For this exercise, print the listing below exactly, without its pictures.

○ ○ ○

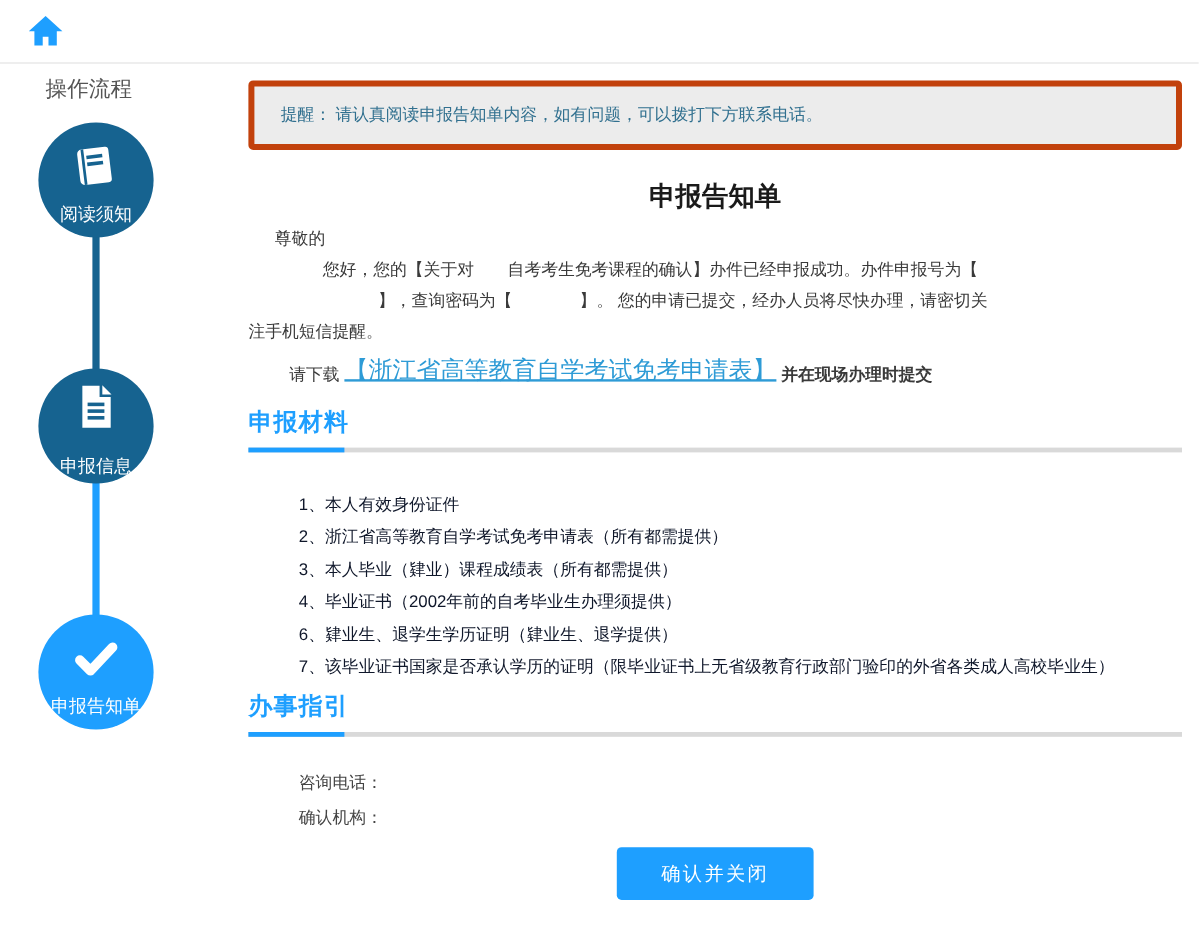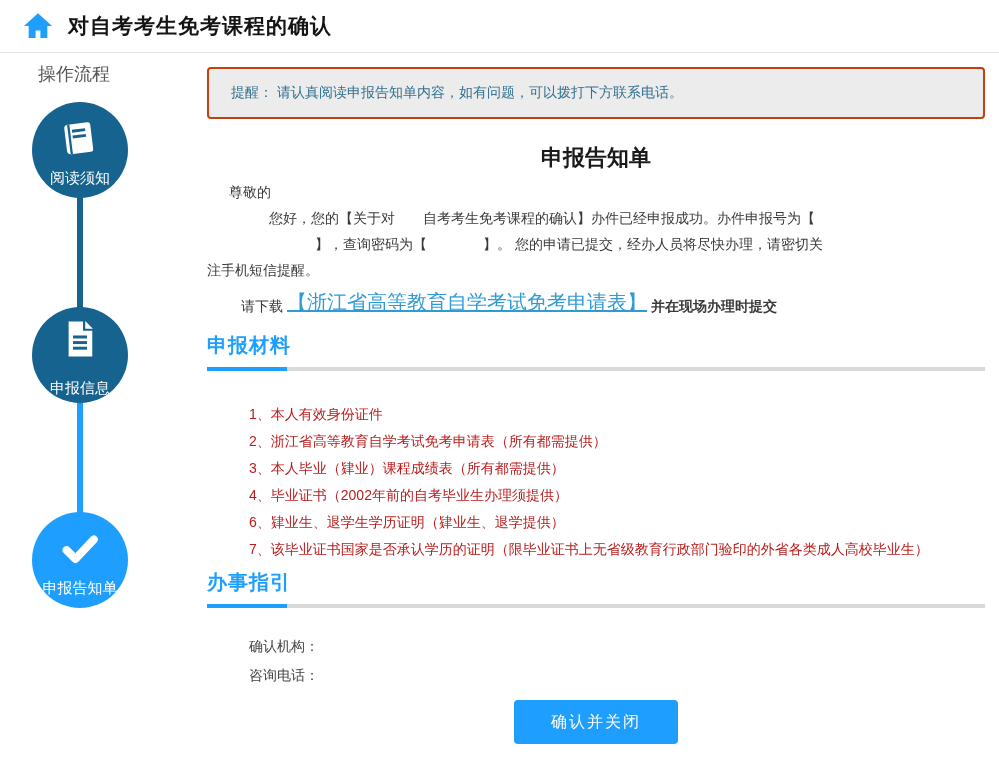--- a/index.html
+++ b/index.html
@@ -65,7 +65,6 @@
           <path fill="#1e9fff" d="M12 2.5 1.5 12H5v9h5.2v-5.6h3.6V21H19v-9h3.5z"></path>
         </svg>
     </span>
-    <span class="page-title">对自考考生免考课程的确认</span>
   </div>
 
   <div class="flow-title">操作流程</div>

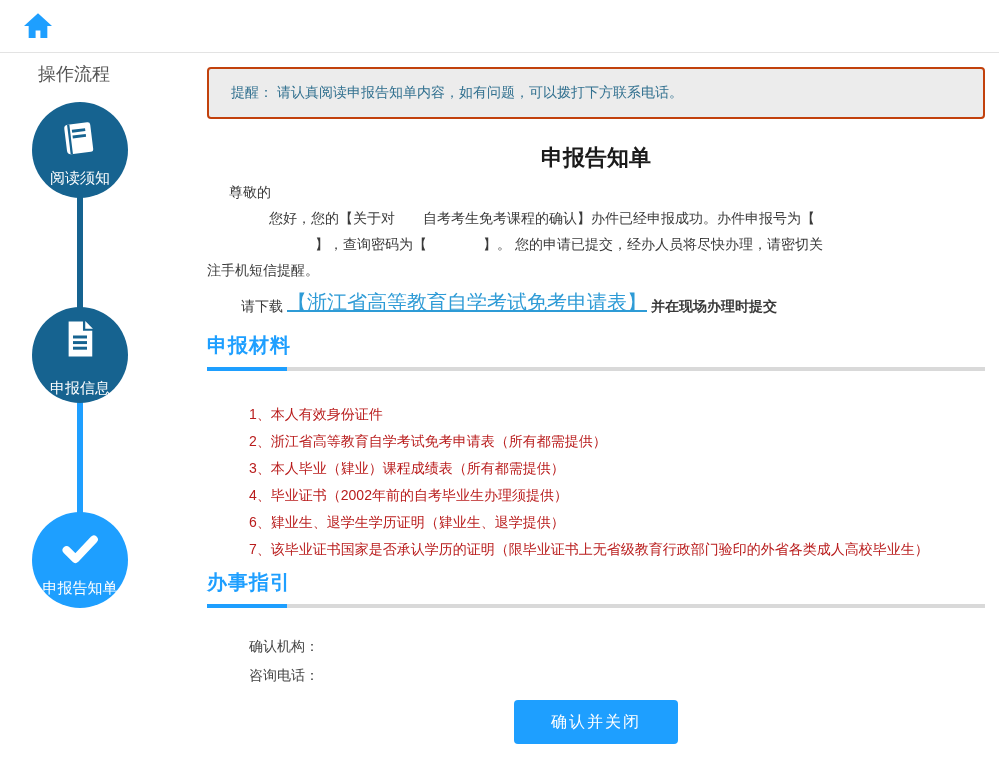--- a/index.html
+++ b/index.html
@@ -28,8 +28,8 @@
 
   
   .main { position:absolute; left:207px; top:60px; width:778px; }
-  .reminder { margin-top:7px; background:#ececec; border:2px solid #c2410c; border-radius:4px;
-              padding:15px 22px; font-size:14px; color:#31708f; }
+  .reminder { margin-top:7px; background:#ececec; border:5px solid #c2410c; border-radius:4px;
+              padding:15px 22px; font-size:14px; color:#31708f;font-family:Liberation Serif, serif; }
   .notice-title { margin-top:24px; text-align:center; font-size:22px; font-weight:bold; color:#1a1a1a; }
   .para { font-size:14px; color:#3a3a3a; line-height:26px; }
   .salutation { margin-top:6px; margin-left:22px; }

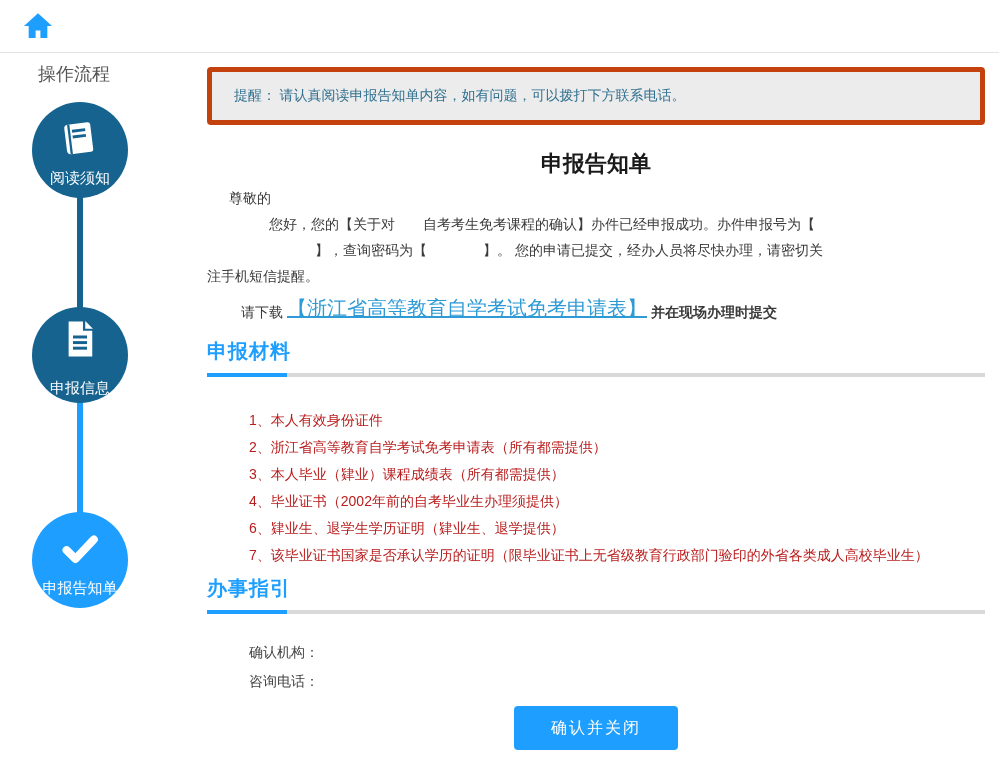--- a/index.html
+++ b/index.html
@@ -44,7 +44,7 @@
   .section-rule { margin-top:8px; height:4px; background:#d9d9d9; position:relative; }
   .section-rule::before { content:""; position:absolute; left:0; top:0; height:4px; width:80px; background:#1e9fff; }
 
-  .mat-list { margin-top:30px; margin-left:42px; font-size:14px; color:#b91c1c; }
+  .mat-list { margin-top:30px; margin-left:42px; font-size:14px; color:#0f172a; }
   .mat-list .item { line-height:27px; }
 
   .guide-row { margin-left:42px; font-size:14px; color:#444; line-height:29px; }

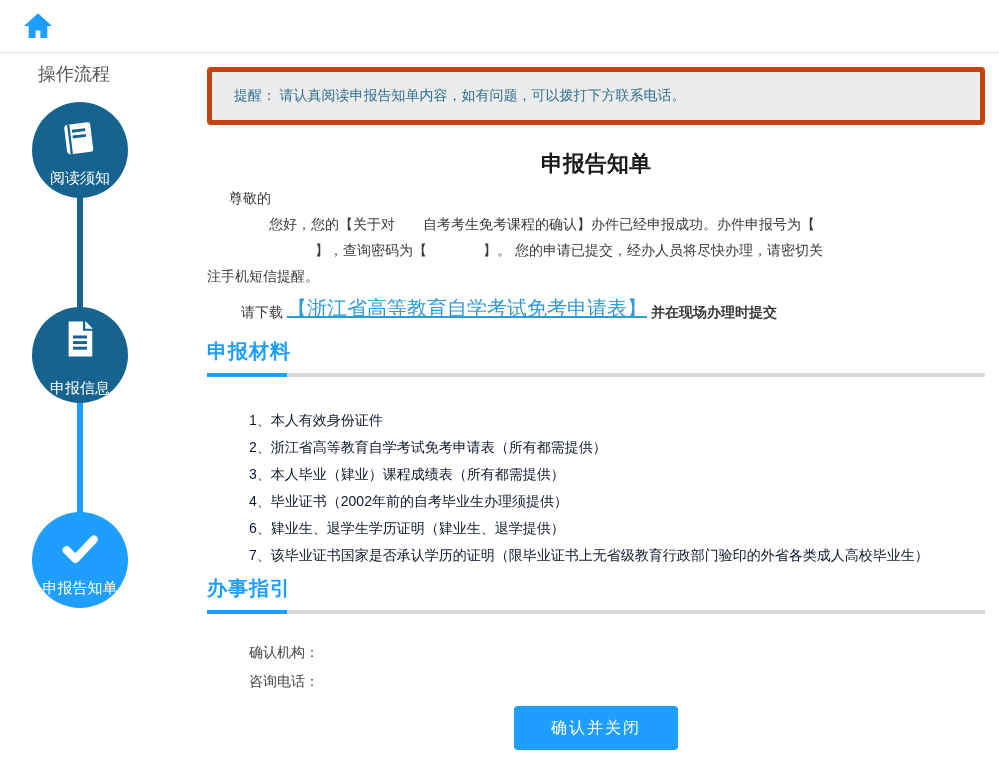--- a/index.html
+++ b/index.html
@@ -141,8 +141,8 @@
     <div class="section-rule"></div>
 
     <div class="guide-block">
+      <div class="guide-row">咨询电话：</div>
       <div class="guide-row">确认机构：</div>
-      <div class="guide-row">咨询电话：</div>
     </div>
 
     <button class="confirm-btn">确认并关闭</button>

○ ○ ○

The completed task:
--- a/index.html
+++ b/index.html
@@ -65,7 +65,6 @@
           <path fill="#1e9fff" d="M12 2.5 1.5 12H5v9h5.2v-5.6h3.6V21H19v-9h3.5z"></path>
         </svg>
     </span>
-    <span class="page-title">对自考考生免考课程的确认</span>
   </div>
 
   <div class="flow-title">操作流程</div>

--- a/index.html
+++ b/index.html
@@ -28,8 +28,8 @@
 
   
   .main { position:absolute; left:207px; top:60px; width:778px; }
-  .reminder { margin-top:7px; background:#ececec; border:2px solid #c2410c; border-radius:4px;
-              padding:15px 22px; font-size:14px; color:#31708f; }
+  .reminder { margin-top:7px; background:#ececec; border:5px solid #c2410c; border-radius:4px;
+              padding:15px 22px; font-size:14px; color:#31708f;font-family:Liberation Serif, serif; }
   .notice-title { margin-top:24px; text-align:center; font-size:22px; font-weight:bold; color:#1a1a1a; }
   .para { font-size:14px; color:#3a3a3a; line-height:26px; }
   .salutation { margin-top:6px; margin-left:22px; }

--- a/index.html
+++ b/index.html
@@ -44,7 +44,7 @@
   .section-rule { margin-top:8px; height:4px; background:#d9d9d9; position:relative; }
   .section-rule::before { content:""; position:absolute; left:0; top:0; height:4px; width:80px; background:#1e9fff; }
 
-  .mat-list { margin-top:30px; margin-left:42px; font-size:14px; color:#b91c1c; }
+  .mat-list { margin-top:30px; margin-left:42px; font-size:14px; color:#0f172a; }
   .mat-list .item { line-height:27px; }
 
   .guide-row { margin-left:42px; font-size:14px; color:#444; line-height:29px; }

--- a/index.html
+++ b/index.html
@@ -141,8 +141,8 @@
     <div class="section-rule"></div>
 
     <div class="guide-block">
+      <div class="guide-row">咨询电话：</div>
       <div class="guide-row">确认机构：</div>
-      <div class="guide-row">咨询电话：</div>
     </div>
 
     <button class="confirm-btn">确认并关闭</button>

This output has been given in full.